10 Reasons Educators Must See Sister Act 2

28 Jan

Those of you who follow my tweets learned this week that I have a great and abiding love for one of the best teachers’ movies of all time… “Sister Act 2”. Oh yes, you read that correctly, and yes, I’m talking about Whoopie Goldberg, in a nun’s habit, teaching music in an urban Catholic school.

Yes, ladies and gentlemen, Sister Act 2. In fact, I’m such a devoted fan that a couple of nights ago, I stayed on the Life Cycle at the gym for the entire movie, unabashedly grinning from ear to ear. Because I anticipate scoffing and eye-rolling from those readers drawn to more cerebral films, I’ve decided to defend my position on this, and so I give you:

10 Reasons Educators Must See Sister Act 2

1. Whoopie Goldberg as Sister Mary Clarence conveys the unique blend of confidence, commitment and creativity that so many terrific teachers possess. Her simultaneous wooing and setting limits with the students is strategically spot-on.

I recently recommended this movie, among others, to a member of my PLN who is looking for ways to support a new teacher in her efforts to overcome a struggle with classroom management. Watch the following clip and you’ll begin to understand why.

Some of you may have been thrown off because I used the phrase “classroom management”, a term so often erroneously interchanged with “discipline”. But there is a lot to be learned about managing young people (and all people) from this clip.

A good teacher believes in students and draws them out, inspires their trust and can get them to go where they are afraid to go. A good teacher holds them accountable for pulling their own weight, makes the toughest journey seem like more fun than they could even imagine “Let’s party!”… and celebrates with them when they reach their destination. Sister Mary Clarence does all of those things brilliantly in this short clip.
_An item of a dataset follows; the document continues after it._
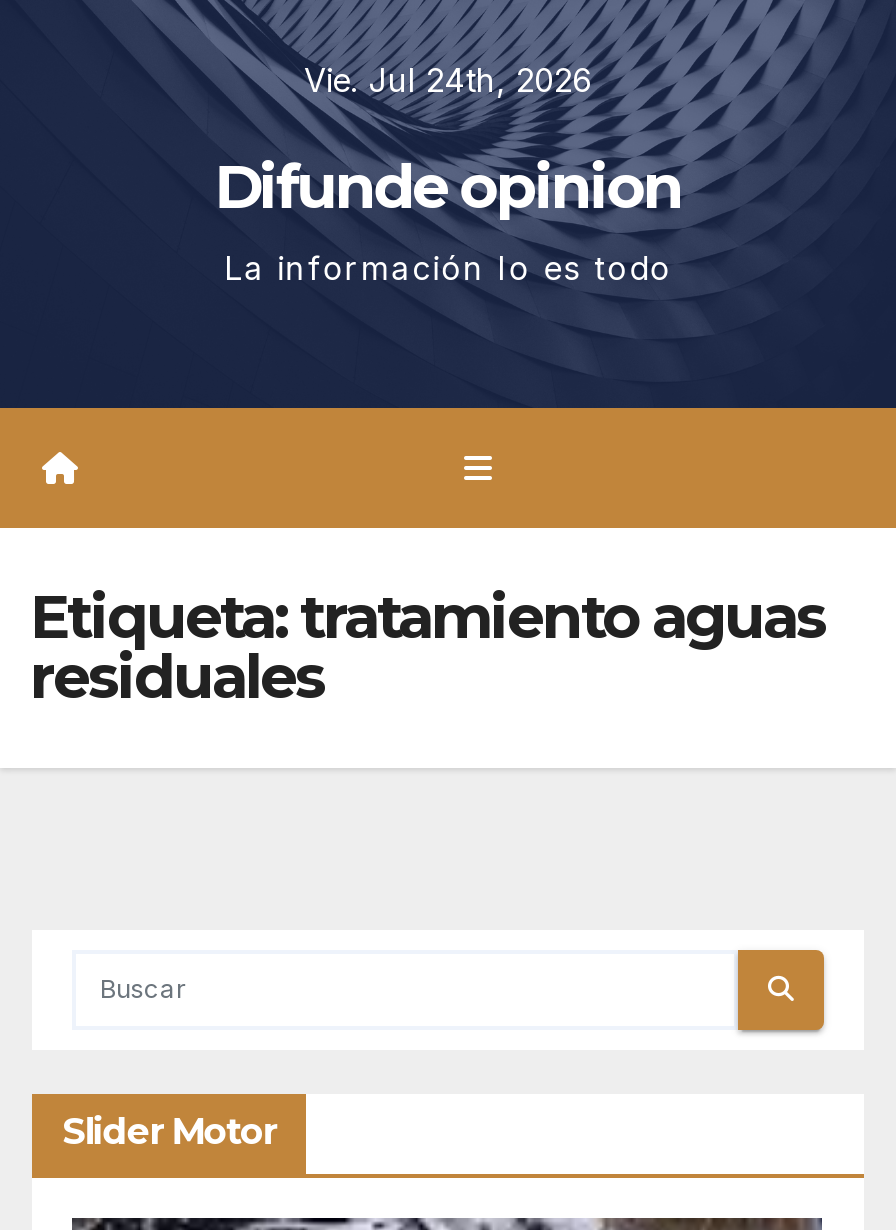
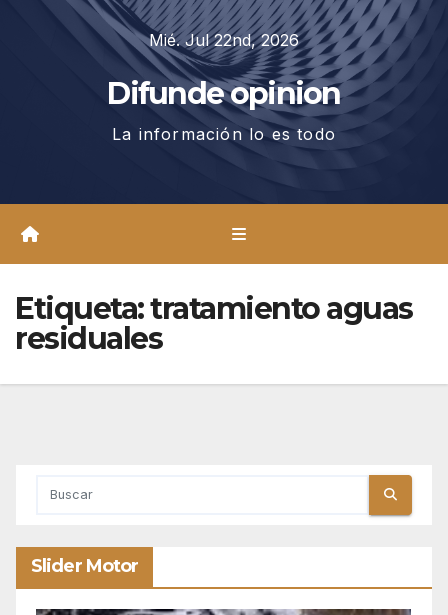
- Vie. Jul 24th, 2026
+ Mié. Jul 22nd, 2026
2. There is a scene in the movie where Sister Mary Clarence “lays down the law”. Every new teacher should watch this scene before the first week of school. Although her style may not be right for every situation, her methodology is sound. She lays out her expectations in no uncertain terms, states the consequence for refusing to meet them and holds her ground firmly. She does not take the students’ behavior personally but makes it clear that she is going to hold them accountable for it.

3. Albeit lightly, the movie addresses the critical role neighborhood schools can play in urban communities.
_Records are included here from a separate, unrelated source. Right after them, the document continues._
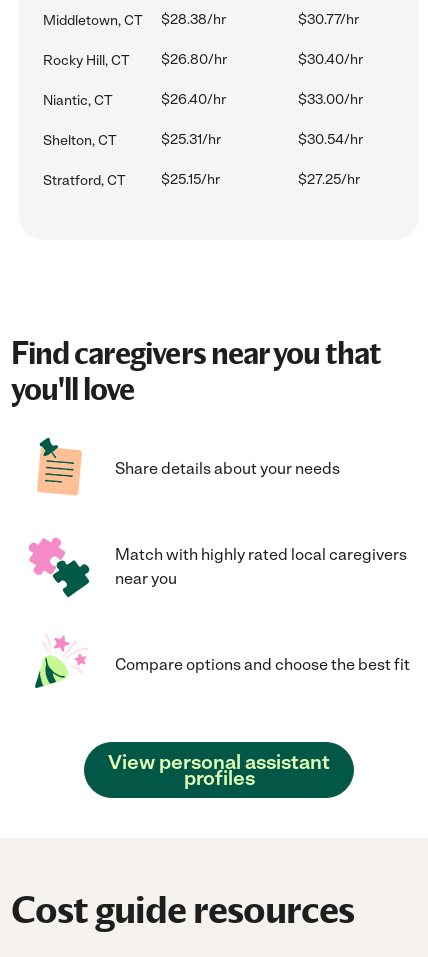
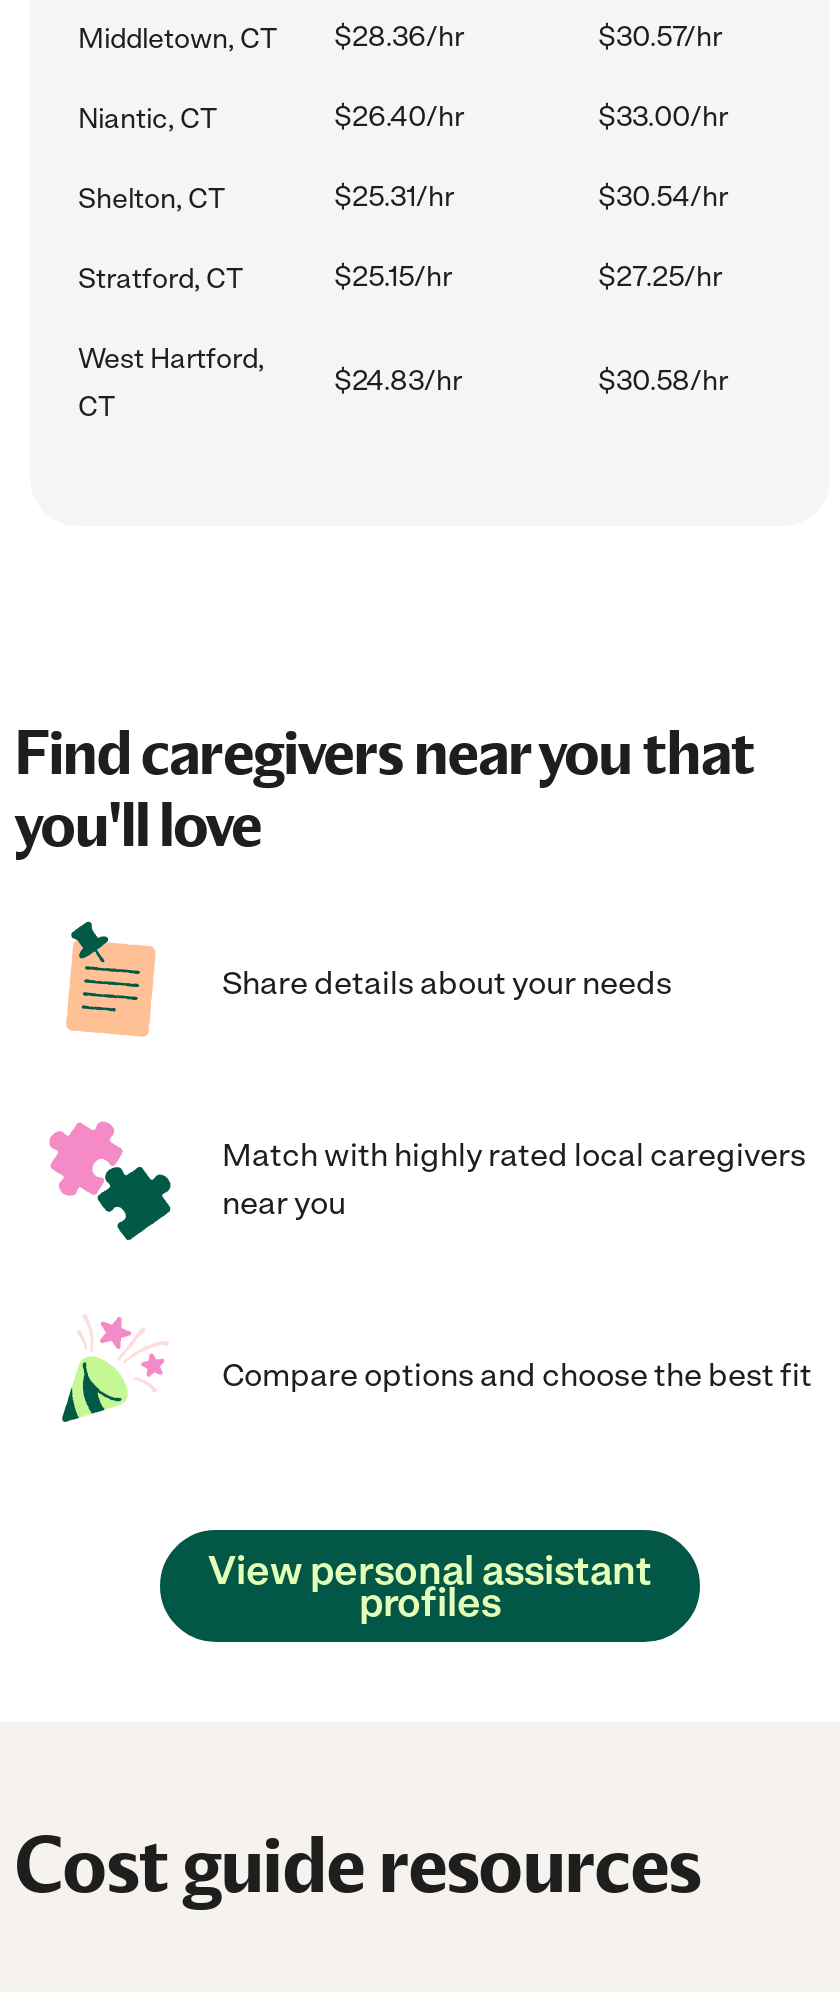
- $28.38/hr
- $30.77/hr
- Rocky Hill, CT
- $26.80/hr
- $30.40/hr
+ $28.36/hr
+ $30.57/hr

moved up: Niantic, CT | $26.40/hr | $33.00/hr | ... | $25.15/hr | $27.25/hr

+ West Hartford,
+ CT

+ $24.83/hr
+ $30.58/hr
4. Although many of the characters are practically archetypes, their interactions, quirks and qualities are each rooted in a grain of truth. From young men struggling to define themselves, to mother and daughter struggles, and from Lauren Hill’s tough girl with a ‘tude to the young teacher with a kind heart, if you look, you will find people and experiences that you recognize.

5. The dynamic of “Us versus them”/”Students versus adults” is nicely portrayed. More importantly, the redirecting of this dynamic into one of mutual trust, commitment and respect is handled effectively.

Like all good teachers, those in the movie are willing to be the adults. They don’t personalize. Instead, they make a genuine effort to find and delight in the good in their students, and to understand and support them, sometimes in spite of themselves.

They also deliver value – they offer something that students want and need. As a result, the students eventually overcome their distrust, open up and allow their teachers to help them to grow.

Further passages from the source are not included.